*** Data provided Section Begins ***
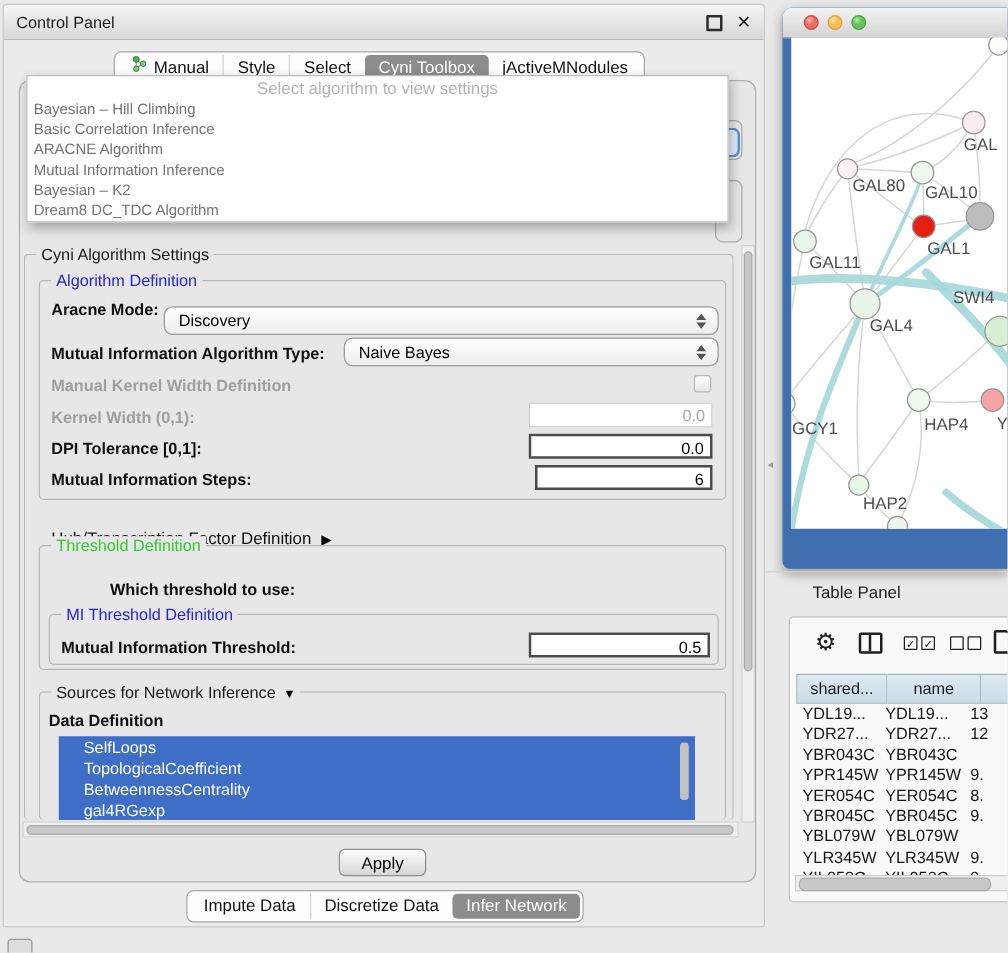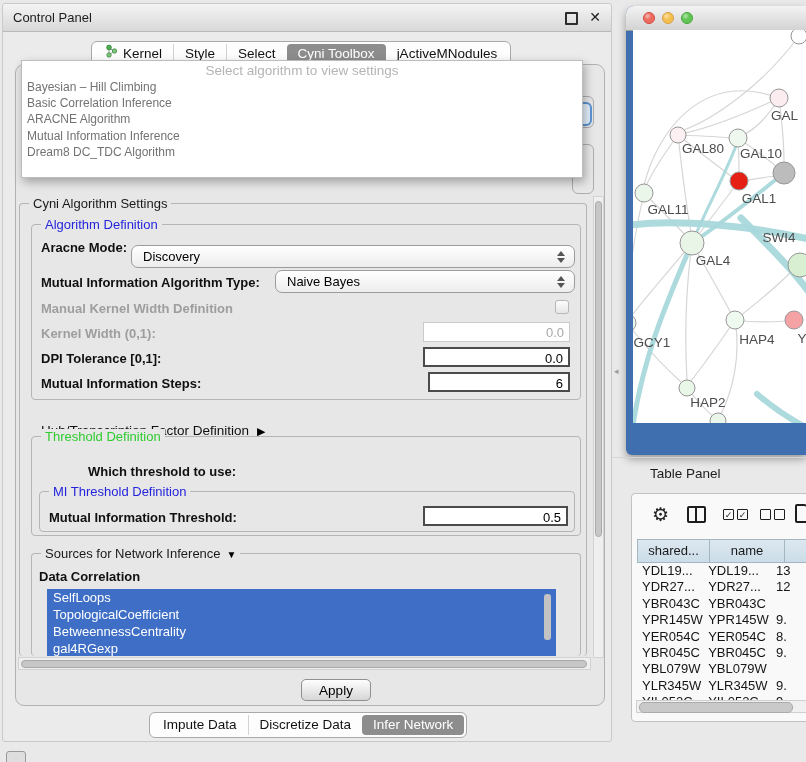"Kernel" span { text: Kernel -> Manual }
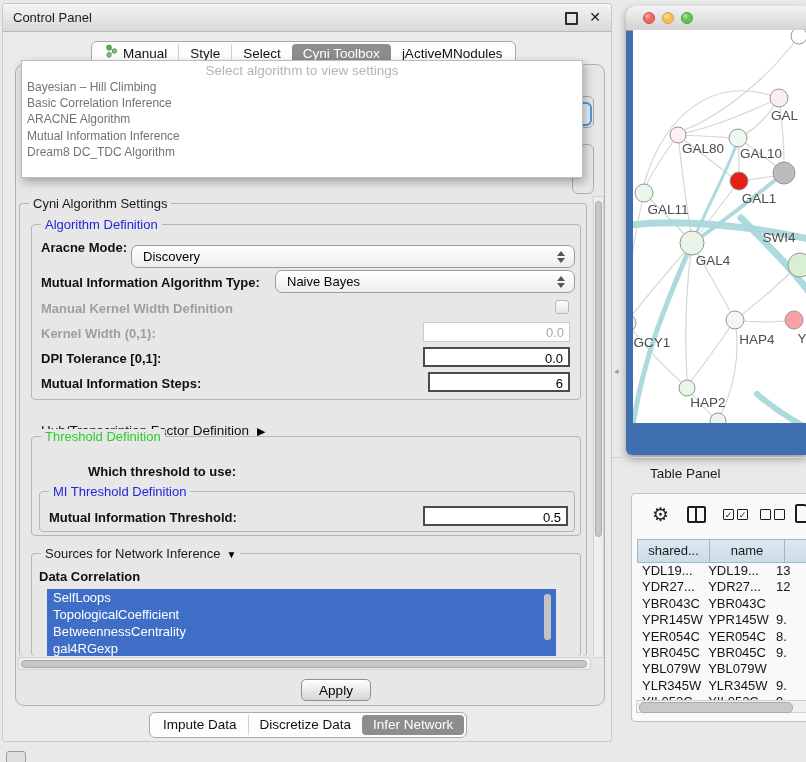"Bayesian – K2" div.dd-item { html: none -> <div>Bayesian – K2</div> }
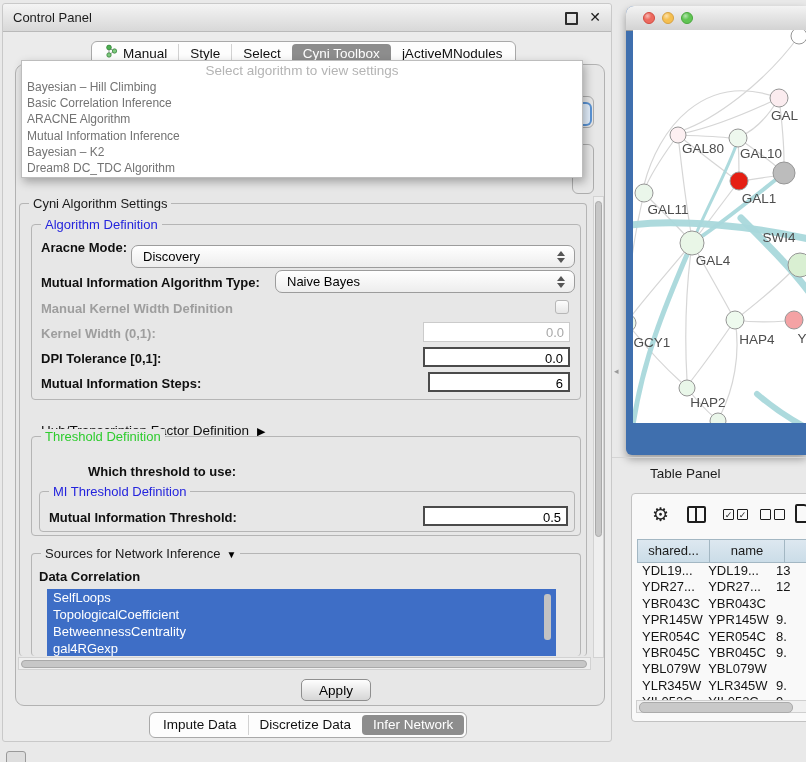"Data Correlation" span.lbl { text: Correlation -> Definition }
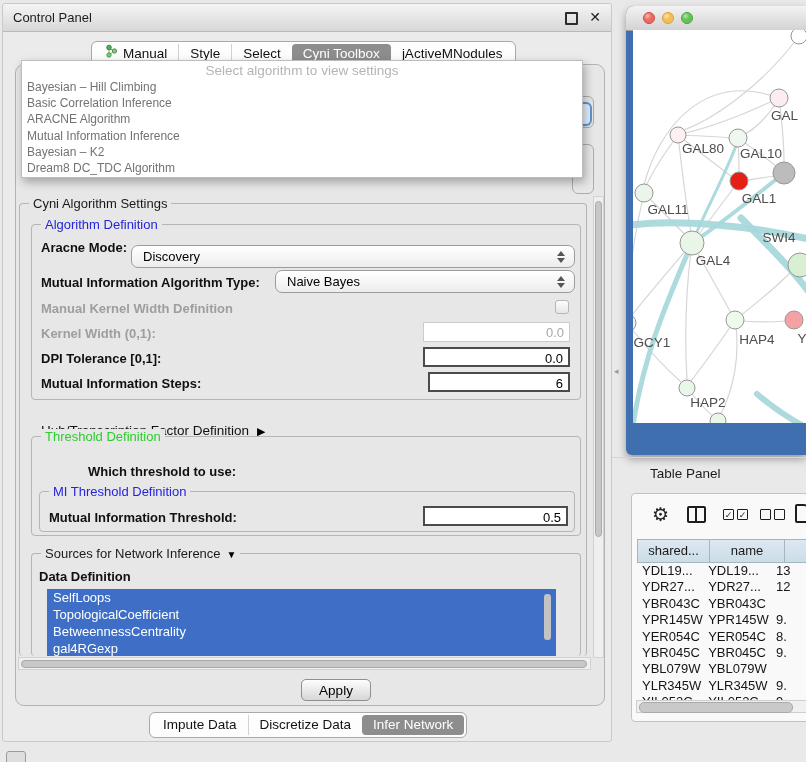"SelfLoops" .attr-item { padding-left: 6px -> 20px }
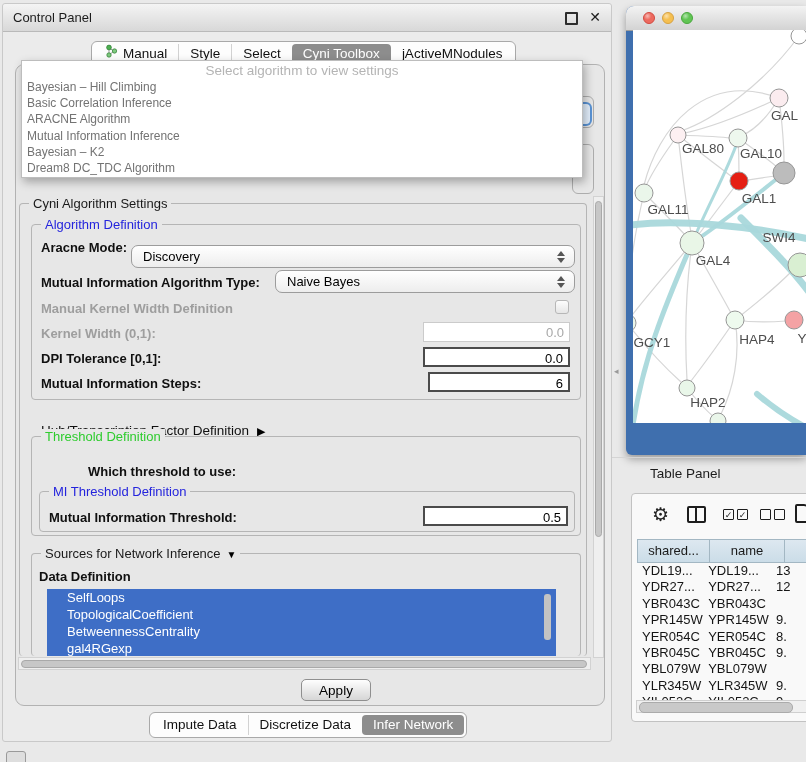"Apply" #apply-btn { margin-left: 30px -> none }
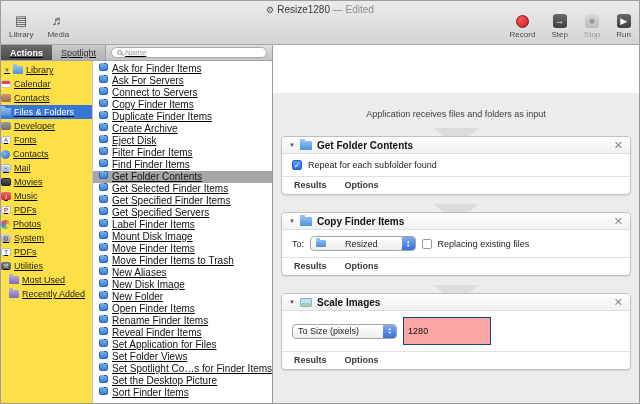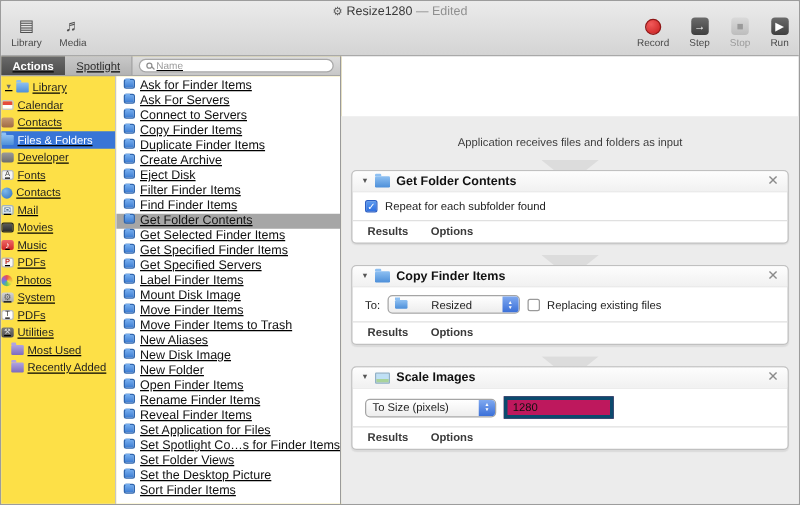"1280" .size-field { background: #be185d -> #fca5a5; border: 3px solid #0c4a6e -> 1px solid #0c4a6e; height: 18px -> 28px }
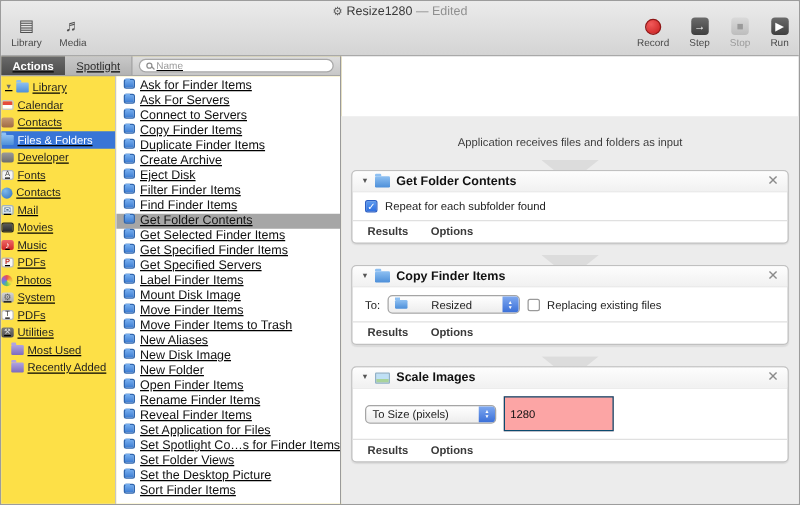"Set Spotlight Co…s for Finder" div.lrow { order: before "Set Folder Views" -> after "Set Folder Views" }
*** Data provided Section Ends ***
§ What the task requires
Every entry above needs to be copied exactly, and no pictures go with it.

§ Output of the task
"Kernel" span { text: Kernel -> Manual }
"Bayesian – K2" div.dd-item { html: none -> <div>Bayesian – K2</div> }
"Data Correlation" span.lbl { text: Correlation -> Definition }
"SelfLoops" .attr-item { padding-left: 6px -> 20px }
"Apply" #apply-btn { margin-left: 30px -> none }
"1280" .size-field { background: #be185d -> #fca5a5; border: 3px solid #0c4a6e -> 1px solid #0c4a6e; height: 18px -> 28px }
"Set Spotlight Co…s for Finder" div.lrow { order: before "Set Folder Views" -> after "Set Folder Views" }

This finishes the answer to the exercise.